%%

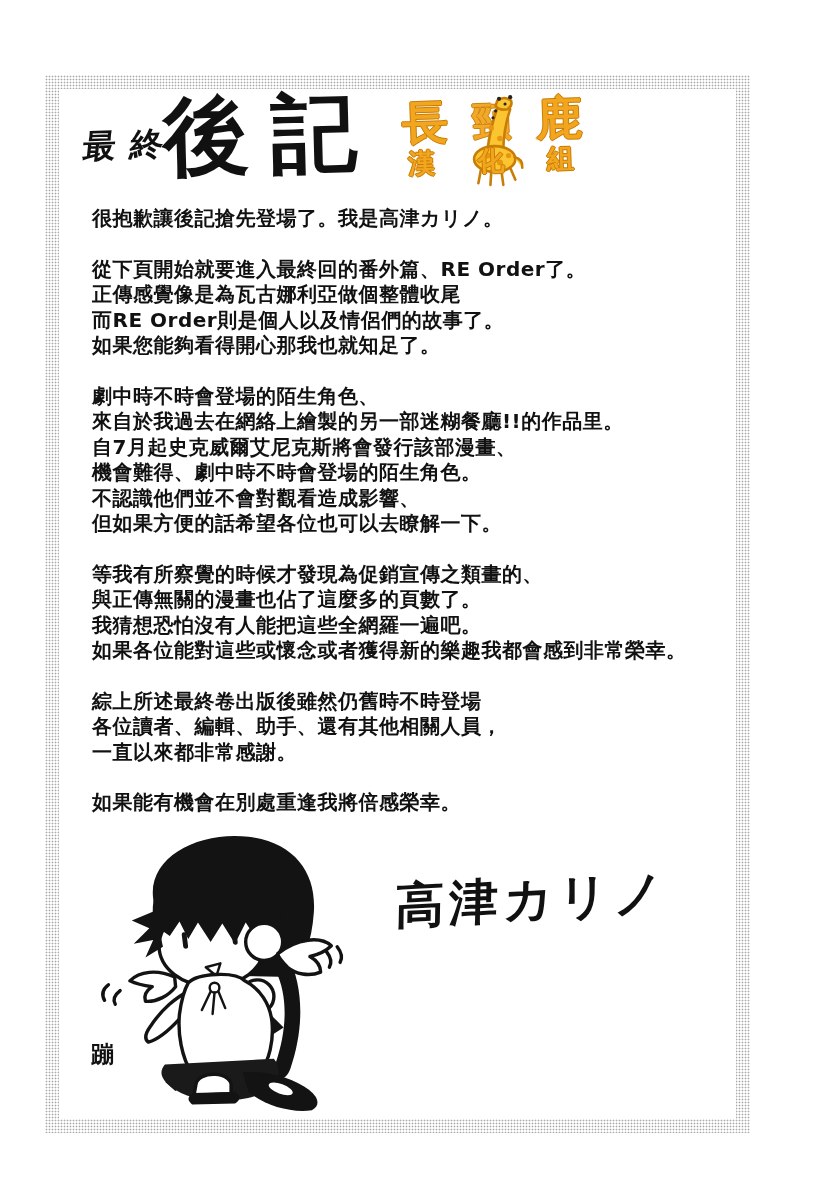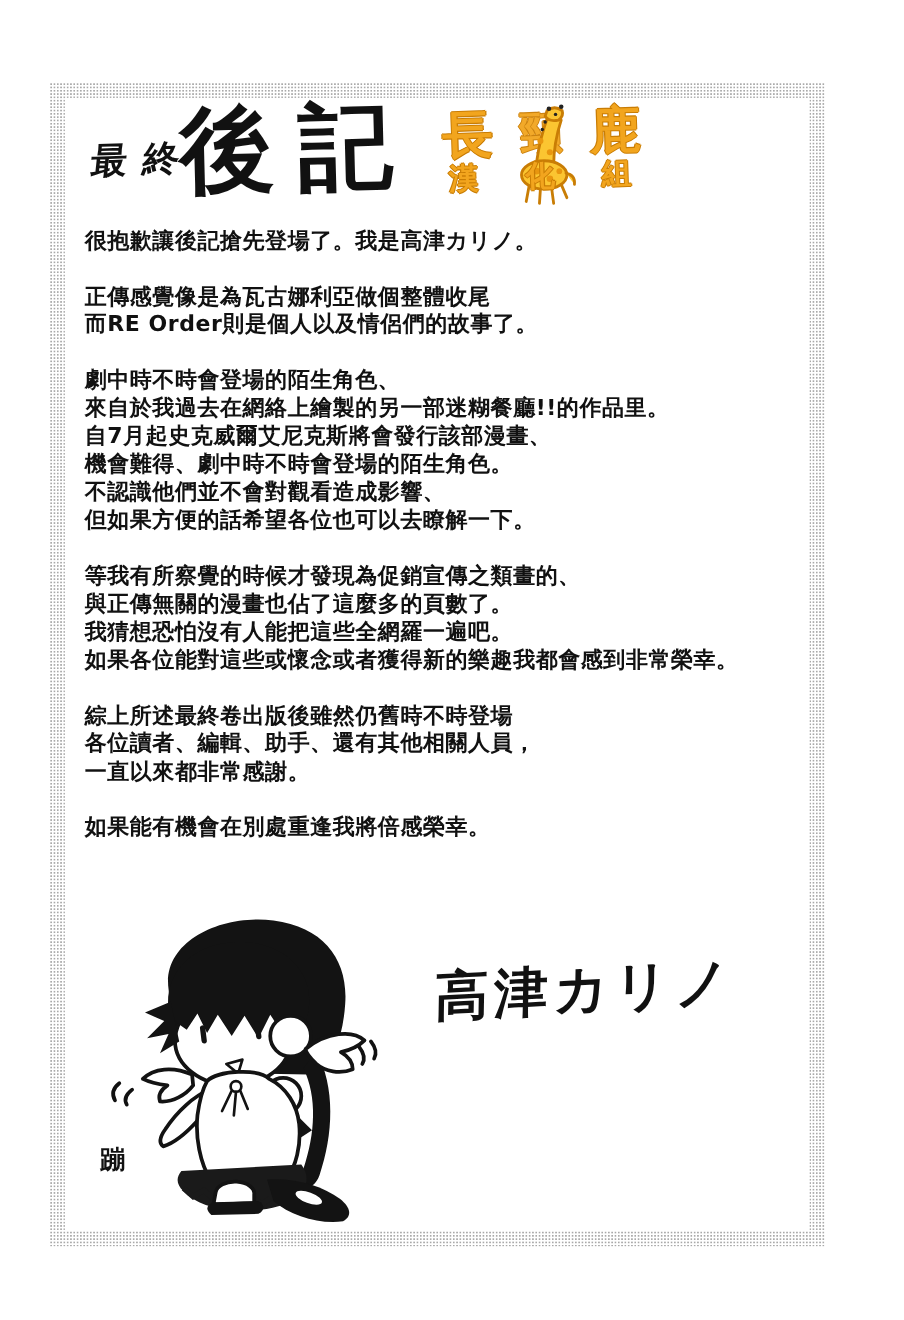--- a/index.html
+++ b/index.html
@@ -62,7 +62,7 @@
   .giraffe{position:absolute;left:48px;top:2px;width:86px;height:96px;}
   
   .afterword-text{
-    position:absolute;left:18px;top:92px;width:660px;
+    position:absolute;left:33px;top:92px;width:660px;
     font-size:20px;line-height:25.5px;font-weight:600;
     letter-spacing:0.5px;
   }

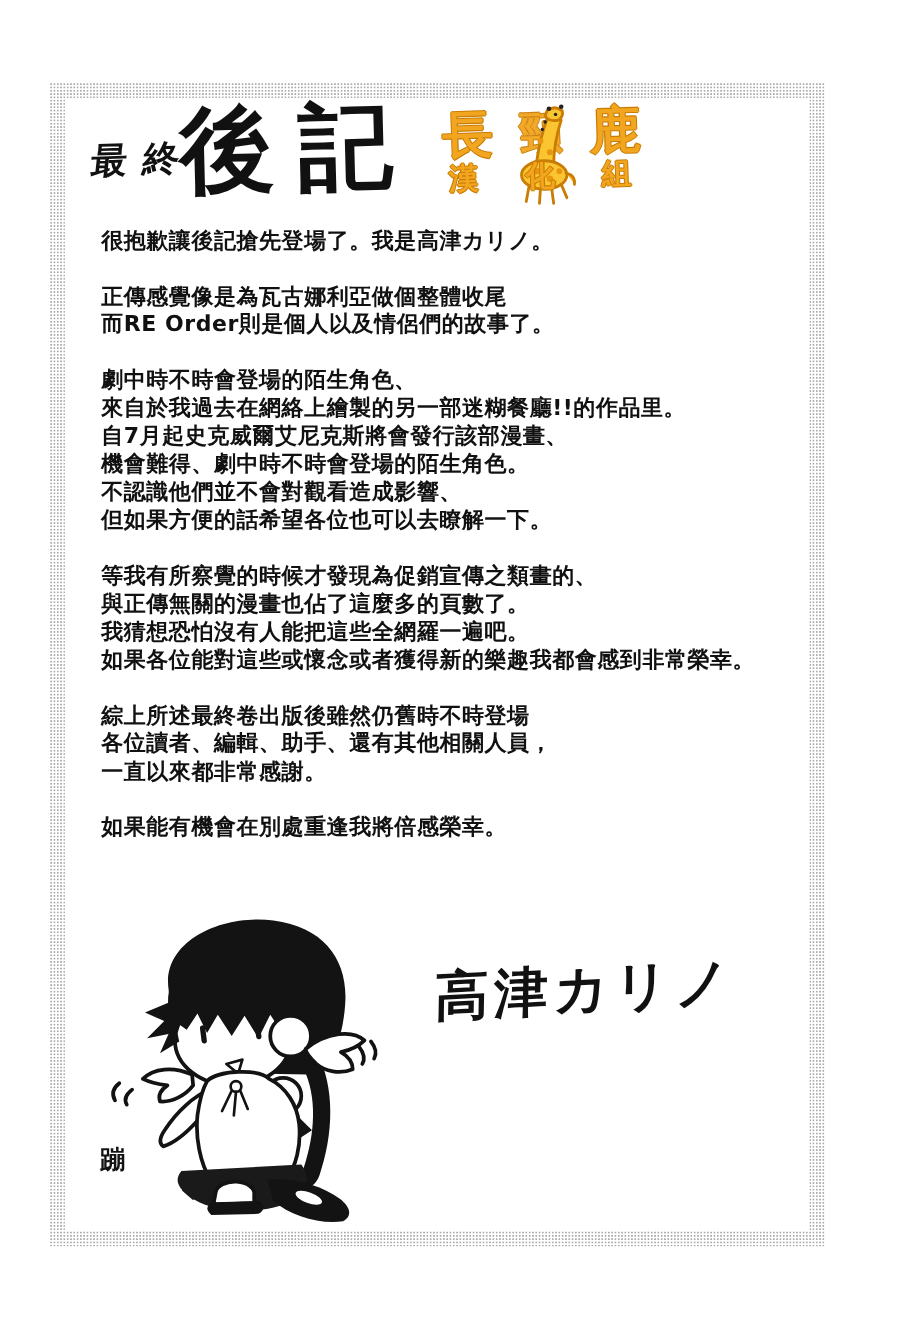--- a/index.html
+++ b/index.html
@@ -133,6 +133,7 @@
         <p></p>
         <p>
           </p>
+          <div>從下頁開始就要進入最終回的番外篇、RE Order了。</div>
           <div>正傳感覺像是為瓦古娜利亞做個整體收尾</div>
           <div>而RE Order則是個人以及情侶們的故事了。</div>
         <p></p>

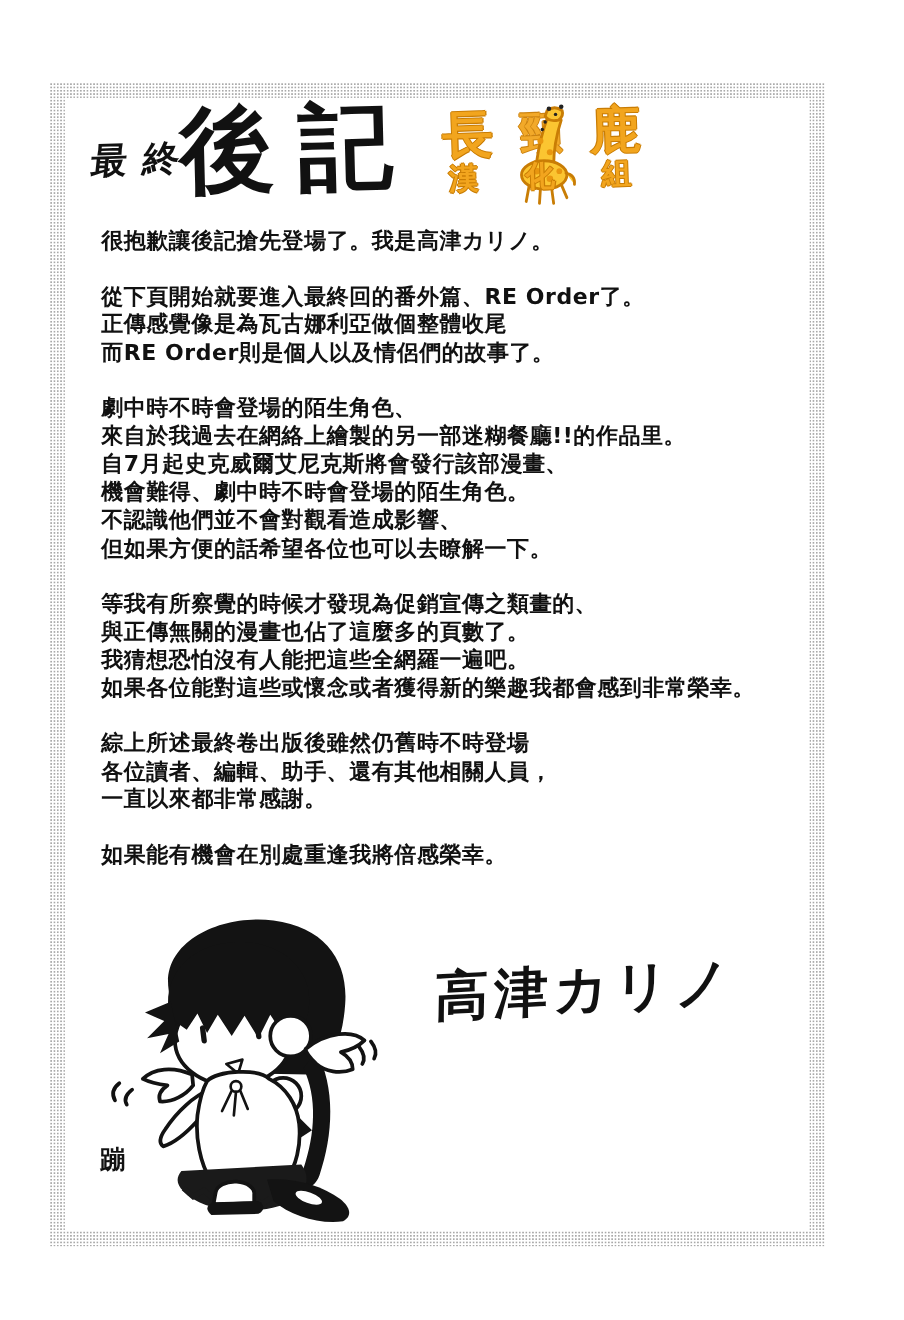--- a/index.html
+++ b/index.html
@@ -136,6 +136,7 @@
           <div>從下頁開始就要進入最終回的番外篇、RE Order了。</div>
           <div>正傳感覺像是為瓦古娜利亞做個整體收尾</div>
           <div>而RE Order則是個人以及情侶們的故事了。</div>
+          <div>如果您能夠看得開心那我也就知足了。</div>
         <p></p>
         <p>
           </p>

%%

=== The problem ===
Show every line from the listing that contains "height".

=== Completed exercise ===
   .giraffe{position:absolute;left:48px;top:2px;width:86px;height:96px;}
     font-size:20px;line-height:25.5px;font-weight:600;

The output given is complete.